Da Jean-Claude Trichet a Manuel Valls, passando per la nuova presidenza maltese del Consiglio Ue: tutti i riflessi anti-populismo in Europa. Ma alle parole devono seguire i fatti

«L’Unione europea potrebbe morire». Sono parole dure quelle pronunciate dal Primo ministro francese, Manuel Valls, durante una conferenza a Berlino giovedì 18 novembre 2016. Secondo Valls, il progetto politico europeo può essere salvato solo a patto che Germania e Francia ritrovino un cammino comune. Il Primo ministro francese ha anche chiuso le porte al Ttip e sottolineato la necessità di ripartire da zero nelle discussioni sul trattato transatlantico. In realtà, Valls non è il primo a lanciare un  segnale di allarme. Due settimane fa, il vicepresidente della Commissione europea, Frans Timmermans, aveva già parlato di un potenziale fallimento dell’Ue.

Insomma, nel dibattito sull’Europa non ci sono più tabù. Allo stesso tempo, dopo le elezioni americane, si ha la sensazione che la classe politica europea si stia lentamente risvegliando per affrontare i rischi legati all’affermarsi di forze populiste. Le affermazioni di Valls e Timmermans sono sicuramente da inquadrare in questo processo. E, a dire il vero, non sono le uniche tracce di reazione istituzionale.

Mercoledì scorso, dopo una lunga assenza dal palcoscenico politico, si è fatto vivo Jean-Claude Trichet, ex Presidente della Banca centrale europea. Trichet ha parlato di «frustrazioni della classe media dei Paesi industrializzati». Più nel dettaglio, secondo l’ex Presidente della Bce, la globalizzazione ha creato due chiari vincitori negli ultimi decenni: da un lato, i Paesi in via di sviluppo, dall’altro, le élite economiche. Allo stesso tempo, le classi medie dei Paesi occidentali hanno vissuto una fase di stagnazione salariale. Ma Trichet ha anche ribadito che la classe politica ha i mezzi per affrontare l’attuale crisi e si è detto fiducioso per il futuro dell’Eurozona.

Altri riflessi anti-populismo? Secondo Andre Tauber (Die Welt), le negoziazioni istituzionali europee sulla definizioni delle voci di spesa per il 2017 si sarebbero svolte senza troppo clamore rispetto agli anni passati. Il messaggio che Bruxelles e Strasburgo vogliono far passare è semplice: gli ingranaggi istituzionali funzionano bene. Insomma, nei momenti di difficoltà, non si fa a botte per un decimale in più.

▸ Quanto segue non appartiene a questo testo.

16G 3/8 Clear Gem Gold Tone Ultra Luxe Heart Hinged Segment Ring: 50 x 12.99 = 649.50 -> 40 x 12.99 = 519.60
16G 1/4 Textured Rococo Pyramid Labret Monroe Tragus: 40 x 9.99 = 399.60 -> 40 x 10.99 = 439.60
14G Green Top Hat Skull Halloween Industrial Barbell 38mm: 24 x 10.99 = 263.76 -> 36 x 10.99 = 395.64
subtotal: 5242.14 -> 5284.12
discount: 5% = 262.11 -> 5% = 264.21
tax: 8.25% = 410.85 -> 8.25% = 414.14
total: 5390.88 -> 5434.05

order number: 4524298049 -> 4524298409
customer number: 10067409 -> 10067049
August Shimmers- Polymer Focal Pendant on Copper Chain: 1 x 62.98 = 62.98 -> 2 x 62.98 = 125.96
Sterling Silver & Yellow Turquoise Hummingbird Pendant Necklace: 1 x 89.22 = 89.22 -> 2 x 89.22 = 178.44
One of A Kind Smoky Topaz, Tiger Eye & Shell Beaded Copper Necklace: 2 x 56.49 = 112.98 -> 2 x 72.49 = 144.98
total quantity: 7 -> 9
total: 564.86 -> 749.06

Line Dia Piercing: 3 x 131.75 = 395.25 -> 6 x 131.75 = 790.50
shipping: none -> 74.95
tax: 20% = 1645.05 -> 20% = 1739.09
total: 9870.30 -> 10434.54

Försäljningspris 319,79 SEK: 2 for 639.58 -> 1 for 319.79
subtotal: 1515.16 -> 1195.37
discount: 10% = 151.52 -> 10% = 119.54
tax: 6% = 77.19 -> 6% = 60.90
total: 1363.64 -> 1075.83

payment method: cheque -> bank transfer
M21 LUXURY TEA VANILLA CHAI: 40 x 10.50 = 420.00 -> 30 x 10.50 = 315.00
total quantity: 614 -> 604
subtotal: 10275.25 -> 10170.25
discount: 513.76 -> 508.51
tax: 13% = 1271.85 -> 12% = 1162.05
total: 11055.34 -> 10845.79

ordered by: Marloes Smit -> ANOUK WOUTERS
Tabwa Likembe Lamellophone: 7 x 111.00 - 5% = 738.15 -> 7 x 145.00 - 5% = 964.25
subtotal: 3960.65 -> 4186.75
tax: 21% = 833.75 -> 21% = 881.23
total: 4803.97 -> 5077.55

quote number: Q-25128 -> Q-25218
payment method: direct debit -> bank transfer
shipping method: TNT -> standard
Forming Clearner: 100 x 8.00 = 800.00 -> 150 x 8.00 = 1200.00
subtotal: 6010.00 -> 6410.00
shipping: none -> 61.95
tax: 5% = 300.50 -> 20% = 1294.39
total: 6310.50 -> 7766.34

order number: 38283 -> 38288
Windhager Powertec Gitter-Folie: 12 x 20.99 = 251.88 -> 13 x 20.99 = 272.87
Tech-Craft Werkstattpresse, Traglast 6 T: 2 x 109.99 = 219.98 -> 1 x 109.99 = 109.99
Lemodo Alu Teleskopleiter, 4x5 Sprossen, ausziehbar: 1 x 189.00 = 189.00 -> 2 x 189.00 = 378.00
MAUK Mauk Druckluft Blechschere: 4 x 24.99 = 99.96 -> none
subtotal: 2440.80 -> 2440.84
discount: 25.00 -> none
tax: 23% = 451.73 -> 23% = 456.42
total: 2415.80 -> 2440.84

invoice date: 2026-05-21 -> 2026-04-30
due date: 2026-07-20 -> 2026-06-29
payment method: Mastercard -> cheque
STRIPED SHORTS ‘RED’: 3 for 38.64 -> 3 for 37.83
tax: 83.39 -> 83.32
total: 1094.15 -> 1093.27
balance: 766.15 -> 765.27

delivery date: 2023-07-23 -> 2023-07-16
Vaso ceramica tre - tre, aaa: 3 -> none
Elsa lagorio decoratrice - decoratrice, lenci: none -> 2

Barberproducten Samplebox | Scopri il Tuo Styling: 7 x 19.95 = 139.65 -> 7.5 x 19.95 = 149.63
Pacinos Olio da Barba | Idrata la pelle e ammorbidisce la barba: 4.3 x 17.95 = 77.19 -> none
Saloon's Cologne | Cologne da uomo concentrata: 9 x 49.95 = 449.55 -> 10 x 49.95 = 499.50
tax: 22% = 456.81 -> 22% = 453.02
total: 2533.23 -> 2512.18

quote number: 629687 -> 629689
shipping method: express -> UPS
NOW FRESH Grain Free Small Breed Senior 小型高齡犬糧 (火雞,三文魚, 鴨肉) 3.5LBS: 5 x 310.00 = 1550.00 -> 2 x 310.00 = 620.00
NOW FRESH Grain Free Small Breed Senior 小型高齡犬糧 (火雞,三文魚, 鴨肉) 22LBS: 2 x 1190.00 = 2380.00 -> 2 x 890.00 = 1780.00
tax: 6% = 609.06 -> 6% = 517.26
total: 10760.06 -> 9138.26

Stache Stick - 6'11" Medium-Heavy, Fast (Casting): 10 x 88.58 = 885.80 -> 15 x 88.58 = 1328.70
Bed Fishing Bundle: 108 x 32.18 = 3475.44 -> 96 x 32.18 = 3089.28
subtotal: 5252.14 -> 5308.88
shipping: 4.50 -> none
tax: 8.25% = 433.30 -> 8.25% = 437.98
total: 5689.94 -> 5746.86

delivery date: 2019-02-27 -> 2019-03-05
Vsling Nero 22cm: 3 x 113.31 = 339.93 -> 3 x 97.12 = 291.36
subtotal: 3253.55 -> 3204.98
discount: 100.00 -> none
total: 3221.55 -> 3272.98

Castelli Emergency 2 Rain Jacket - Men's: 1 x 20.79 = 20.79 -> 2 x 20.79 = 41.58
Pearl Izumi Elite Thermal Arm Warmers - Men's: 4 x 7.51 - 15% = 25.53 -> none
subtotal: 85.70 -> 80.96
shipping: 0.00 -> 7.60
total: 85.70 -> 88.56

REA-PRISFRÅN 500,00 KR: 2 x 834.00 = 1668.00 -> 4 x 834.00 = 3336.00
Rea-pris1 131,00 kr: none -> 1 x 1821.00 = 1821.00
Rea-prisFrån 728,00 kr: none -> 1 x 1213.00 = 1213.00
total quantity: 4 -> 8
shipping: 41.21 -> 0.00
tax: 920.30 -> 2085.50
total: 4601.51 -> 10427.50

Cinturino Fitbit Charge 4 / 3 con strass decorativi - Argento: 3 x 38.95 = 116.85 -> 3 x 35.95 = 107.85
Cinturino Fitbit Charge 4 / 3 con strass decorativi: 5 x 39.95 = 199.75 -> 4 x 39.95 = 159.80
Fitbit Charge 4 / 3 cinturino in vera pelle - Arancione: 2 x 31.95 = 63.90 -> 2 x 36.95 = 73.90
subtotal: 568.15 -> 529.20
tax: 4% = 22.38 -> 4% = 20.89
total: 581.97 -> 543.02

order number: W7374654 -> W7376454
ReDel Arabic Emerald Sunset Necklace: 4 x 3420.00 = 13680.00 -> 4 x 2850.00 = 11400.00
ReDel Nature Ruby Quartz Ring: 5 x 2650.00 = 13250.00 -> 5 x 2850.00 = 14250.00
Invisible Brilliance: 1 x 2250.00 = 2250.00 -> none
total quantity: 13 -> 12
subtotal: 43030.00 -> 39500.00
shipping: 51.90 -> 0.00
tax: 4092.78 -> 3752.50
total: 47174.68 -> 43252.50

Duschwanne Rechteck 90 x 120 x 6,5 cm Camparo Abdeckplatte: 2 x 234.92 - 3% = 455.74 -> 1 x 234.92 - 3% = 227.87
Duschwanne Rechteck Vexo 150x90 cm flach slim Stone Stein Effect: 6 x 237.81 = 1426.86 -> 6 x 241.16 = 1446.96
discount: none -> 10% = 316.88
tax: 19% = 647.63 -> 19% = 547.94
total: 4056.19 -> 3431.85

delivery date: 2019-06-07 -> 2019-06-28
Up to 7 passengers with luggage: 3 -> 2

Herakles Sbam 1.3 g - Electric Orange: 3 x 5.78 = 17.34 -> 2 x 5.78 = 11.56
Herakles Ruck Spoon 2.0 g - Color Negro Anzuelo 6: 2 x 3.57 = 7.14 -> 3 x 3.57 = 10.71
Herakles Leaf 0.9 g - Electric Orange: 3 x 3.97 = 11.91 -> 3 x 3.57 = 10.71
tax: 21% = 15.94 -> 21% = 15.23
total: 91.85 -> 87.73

Secondo Jorge Valero (Euractiv) invece, la Commissione europea sta ammorbidendo la propria posizione sui deficit di bilancio. Il Commissario europeo, Pierre Moscovici, ha detto che sarebbe un atto di masochismo punire Spagna e Portogallo in questo momento. Inoltre, mercoledì scorso, la Commissione europea ha pubblicato una comunicazione istituzionale in cui viene affermata la necessità di introdurre politiche fiscali espansive in Europa.

Nel frattempo, a gennaio 2017 inizierà il semestre di Presidenza dell’Ue a guida maltese. Il Segretario parlamentare agli affari europei del Paese mediterraneo, Iain Borg, è intervenuto durante una conferenza organizzata dal European Policy Centre affermando che «la priorità assoluta è ricostruire la fiducia dei cittadini nelle istituzioni».

Insomma, almeno a parole, le istituzioni europee e la classe politica mainstream sembrano reagire. Il problema è che lo sforzo non è coordinato. Alle parole, dovrebbero seguire i fatti.